Founder Kevin Ford, who also served as the orchestra's principal cellist, died of complications from AIDS in February 1995, only two days before a scheduled MPO concert. In his honor, the orchestra performed that concert with the first cellist's chair vacant; in his eulogy at Ford's funeral, Touchi-Peters called him "a relatively ordinary man who accomplished an extraordinary thing". Several weeks later, citing the number of players that had joined the ensemble as well as the new audience's desire to hear larger Romantic-era works, the Minnesota Philharmonia officially changed its name to the Minnesota Philharmonic Orchestra.

After Touchi-Peters' departure in 2001 the MPO did a world-wide search for a new conductor and ultimately awarded the post to Joseph Schlefke, who had served as the orchestra's Assistant Conductor for the previous two seasons. Under Schlefke's leadership the technical level of the ensemble's playing substantially improved, and he brought novel programming concepts to the ensemble, including dance companies sharing the stage with the orchestra and multi-media presentations accompanying the performances.

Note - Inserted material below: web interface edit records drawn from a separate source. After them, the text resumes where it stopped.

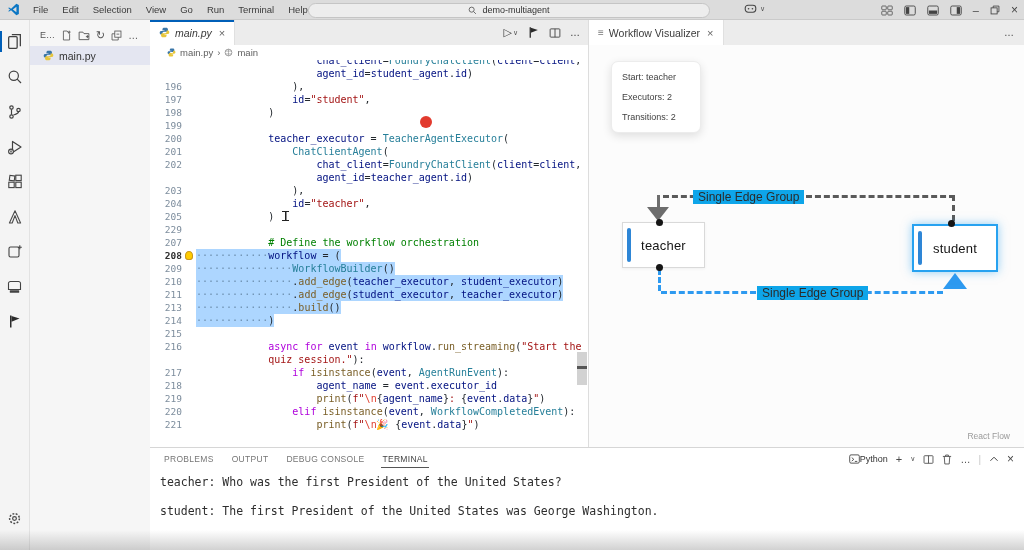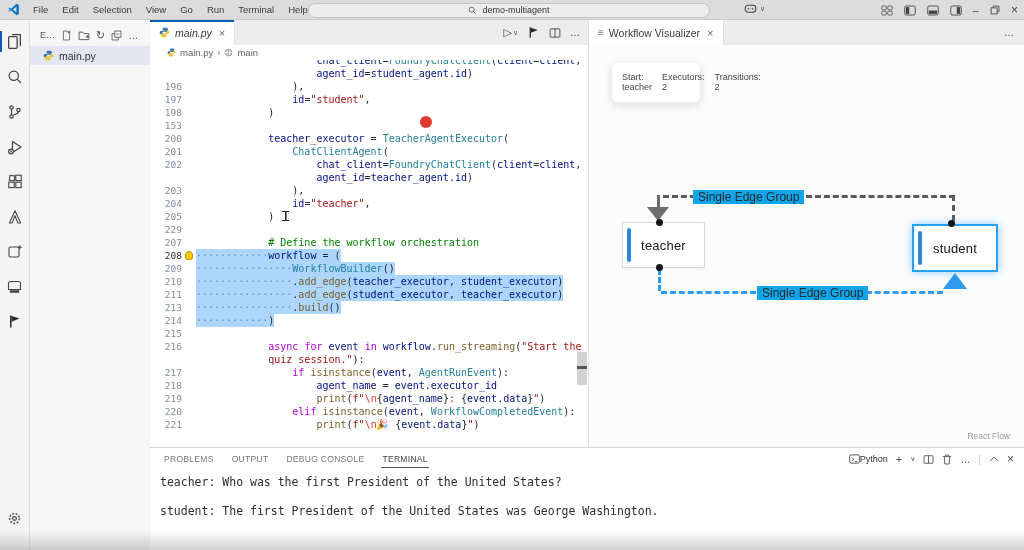--- a/index.html
+++ b/index.html
@@ -40,39 +40,39 @@
   .tab .tclose{font-size:11px;color:#666;margin-left:2px}
   .tab .italic{font-style:italic}
   .editor-actions{position:absolute;right:8px;top:0;height:25px;display:flex;align-items:center;gap:9px;color:#333}
   .run-wrap{display:flex;align-items:center;gap:1px;font-size:11px}
   .chev{font-size:7px;color:#555}
   .breadcrumb{height:15px;background:#fff;display:flex;align-items:center;gap:4px;padding-left:17px;font-size:9.5px;color:#616161;flex:none}
   .code-area{flex:1;background:#fff;overflow:hidden;position:relative;font-family:"DejaVu Sans Mono",monospace;font-size:10px}
   .code-rows{position:relative;padding-top:0}
   .code-row{height:13px;line-height:13px;display:flex;white-space:pre}
   .ln{width:32px;flex:none;text-align:right;color:#7d8d9d;font-size:9.5px}
-  .ln.active{color:#2f2f2f;font-weight:normal}
+  .ln.active{color:#2f2f2f;font-weight:bold}
   .glyph{width:14px;flex:none;position:relative}
   .bulb{position:absolute;left:3px;top:2px;width:8px;height:9px;background:#fc0;border:1px solid #c9971c;border-radius:50% 50% 35% 35%}
   .ct{white-space:pre}
   .selbg{background:#add6ff}
   .ws{color:#6c8eae}
   .tk-kw{color:#af00db}.tk-var{color:#001080}.tk-fn{color:#795e26}.tk-cls{color:#267f99}
   .tk-str{color:#a31515}.tk-com{color:#008000}.tk-pun{color:#24292e}.tk-esc{color:#e03e2d}
   .ibeam{display:inline-block;width:7px;height:10px;margin-left:8px;vertical-align:-1px;border-top:1.5px solid #222;border-bottom:1.5px solid #222;background:linear-gradient(#222,#222) 50% 0/1.5px 100% no-repeat}
   .red-dot{position:absolute;left:270px;top:56px;width:12px;height:12px;border-radius:50%;background:#e23a2e}
   .vscroll{position:absolute;right:1px;top:292px;width:10px;height:33px;background:rgba(125,125,125,.35)}
   .vscroll::after{content:"";position:absolute;left:0;right:0;top:14px;height:3px;background:#555}
 
   
   .viz-group{flex:1;border-left:1px solid #ddd;display:flex;flex-direction:column;min-width:0}
   .viz-tabbar{height:25px;background:#ececec;display:flex;align-items:stretch;position:relative;flex:none}
   .viz-more{position:absolute;right:10px;top:0;height:25px;display:flex;align-items:center;color:#444}
   .viz-content{flex:1;background:#fcfcfc;position:relative;overflow:hidden}
-  .infocard{position:absolute;left:22px;top:16px;width:90px;background:#fff;border:1px solid #ececec;border-radius:7px;box-shadow:0 3px 10px rgba(0,0,0,.12);padding:10px 10px;font-size:9px;color:#424242;display:flex;flex-direction:row;gap:10px}
+  .infocard{position:absolute;left:22px;top:16px;width:90px;background:#fff;border:1px solid #ececec;border-radius:7px;box-shadow:0 3px 10px rgba(0,0,0,.12);padding:10px 10px;font-size:9px;color:#424242;display:flex;flex-direction:column;gap:10px}
   .node{position:absolute;background:#fff;display:flex;align-items:center;justify-content:center;font-size:13px;color:#151515;letter-spacing:.2px}
   .node .bar{position:absolute;left:4px;top:5px;bottom:5px;width:4px;border-radius:2px;background:#2e86d6}
   #node-teacher{left:33px;top:177px;width:83px;height:46px;border:1px solid #d9d9d9;box-shadow:0 1px 3px rgba(0,0,0,.05)}
   #node-student{left:323px;top:179px;width:86px;height:48px;border:2px solid #27a2f0;box-shadow:0 0 9px rgba(39,162,240,.5)}
   .edge-h{position:absolute;height:0;border-top:3px dashed #5a5a5a}
   .edge-v{position:absolute;width:0;border-left:3px dashed #5a5a5a}
   #edge-top-h{left:74px;top:150px;width:292px}
   #edge-top-v{left:363px;top:150px;height:26px}
   #edge-bot-v{left:69px;top:224px;height:22px;border-left:3.5px dashed #2e9af0}
   #edge-bot-h{left:72px;top:246px;width:282px;border-top:3.5px dashed #2e9af0}
@@ -322,21 +322,21 @@
             </span>
           <span>main</span>
         </div>
         <div class="code-area">
           <div class="code-rows" id="code-rows">
               <div class="code-row" style="margin-top: -6px;"><span class="ln"></span><span class="glyph"></span><span class="ct"><span>                    </span><span class="tk-var">chat_client</span><span class="tk-pun">=</span><span class="tk-cls">FoundryChatClient</span><span class="tk-pun">(</span><span class="tk-var">client</span><span class="tk-pun">=</span><span class="tk-var">client</span><span class="tk-pun">,</span></span></div>
               <div class="code-row"><span class="ln"></span><span class="glyph"></span><span class="ct"><span>                    </span><span class="tk-var">agent_id</span><span class="tk-pun">=</span><span class="tk-var">student_agent</span><span class="tk-pun">.</span><span class="tk-var">id</span><span class="tk-pun">)</span></span></div>
               <div class="code-row"><span class="ln">196</span><span class="glyph"></span><span class="ct"><span>                </span><span class="tk-pun">),</span></span></div>
               <div class="code-row"><span class="ln">197</span><span class="glyph"></span><span class="ct"><span>                </span><span class="tk-var">id</span><span class="tk-pun">=</span><span class="tk-str">"student"</span><span class="tk-pun">,</span></span></div>
               <div class="code-row"><span class="ln">198</span><span class="glyph"></span><span class="ct"><span>            </span><span class="tk-pun">)</span></span></div>
-              <div class="code-row"><span class="ln">153</span><span class="glyph"></span><span class="ct"><span></span></span></div>
+              <div class="code-row"><span class="ln">199</span><span class="glyph"></span><span class="ct"><span></span></span></div>
               <div class="code-row"><span class="ln">200</span><span class="glyph"></span><span class="ct"><span>            </span><span class="tk-var">teacher_executor</span><span class="tk-pun"> = </span><span class="tk-cls">TeacherAgentExecutor</span><span class="tk-pun">(</span></span></div>
               <div class="code-row"><span class="ln">201</span><span class="glyph"></span><span class="ct"><span>                </span><span class="tk-cls">ChatClientAgent</span><span class="tk-pun">(</span></span></div>
               <div class="code-row"><span class="ln">202</span><span class="glyph"></span><span class="ct"><span>                    </span><span class="tk-var">chat_client</span><span class="tk-pun">=</span><span class="tk-cls">FoundryChatClient</span><span class="tk-pun">(</span><span class="tk-var">client</span><span class="tk-pun">=</span><span class="tk-var">client</span><span class="tk-pun">,</span></span></div>
               <div class="code-row"><span class="ln"></span><span class="glyph"></span><span class="ct"><span>                    </span><span class="tk-var">agent_id</span><span class="tk-pun">=</span><span class="tk-var">teacher_agent</span><span class="tk-pun">.</span><span class="tk-var">id</span><span class="tk-pun">)</span></span></div>
               <div class="code-row"><span class="ln">203</span><span class="glyph"></span><span class="ct"><span>                </span><span class="tk-pun">),</span></span></div>
               <div class="code-row"><span class="ln">204</span><span class="glyph"></span><span class="ct"><span>                </span><span class="tk-var">id</span><span class="tk-pun">=</span><span class="tk-str">"teacher"</span><span class="tk-pun">,</span></span></div>
               <div class="code-row"><span class="ln">205</span><span class="glyph"></span><span class="ct"><span>            </span><span class="tk-pun">)</span><span class="ibeam"></span></span></div>
               <div class="code-row"><span class="ln">229</span><span class="glyph"></span><span class="ct"><span></span></span></div>
               <div class="code-row"><span class="ln">207</span><span class="glyph"></span><span class="ct"><span>            </span><span class="tk-com"># Define the workflow orchestration</span></span></div>
               <div class="code-row"><span class="ln active">208</span><span class="glyph"><div class="bulb"></div></span><span class="ct selbg"><span class="ws">············</span><span class="tk-var">workflow</span><span class="tk-pun"> = (</span></span></div>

He also led the orchestra in a performance of Mozart's Symphony No. 38 for broadcast on Twin Cities Public Television (PBS). Schlefke left in 2011 after ten seasons; he was replaced by Jacob Sustaita, former Assistant Conductor of the Houston Opera.

Jacob Sustaita remained with the MPO for three seasons, leaving to pursue other interests related to viola performance. In 2015, the MPO hired Alexander Platt as its fourth conductor.

== Legacy ==
Since its inception the MPO has prided itself on including a large amount of contemporary symphonic music on its programs, including at least one work on every program by a gay (or, in the case of historical figures, "assumed-to-be-gay") composer. The orchestra also performs for outreach and charitable causes, including the Human Rights Campaign, the local annual AIDS Walk, and the annual Twin Cities Gay Pride Celebration; and every June it performs an outdoor concert at Como Park in St. Paul in conjunction with the four other major gay/lesbian music ensembles of the Twin Cities (collectively known as the Queer Music Consortium).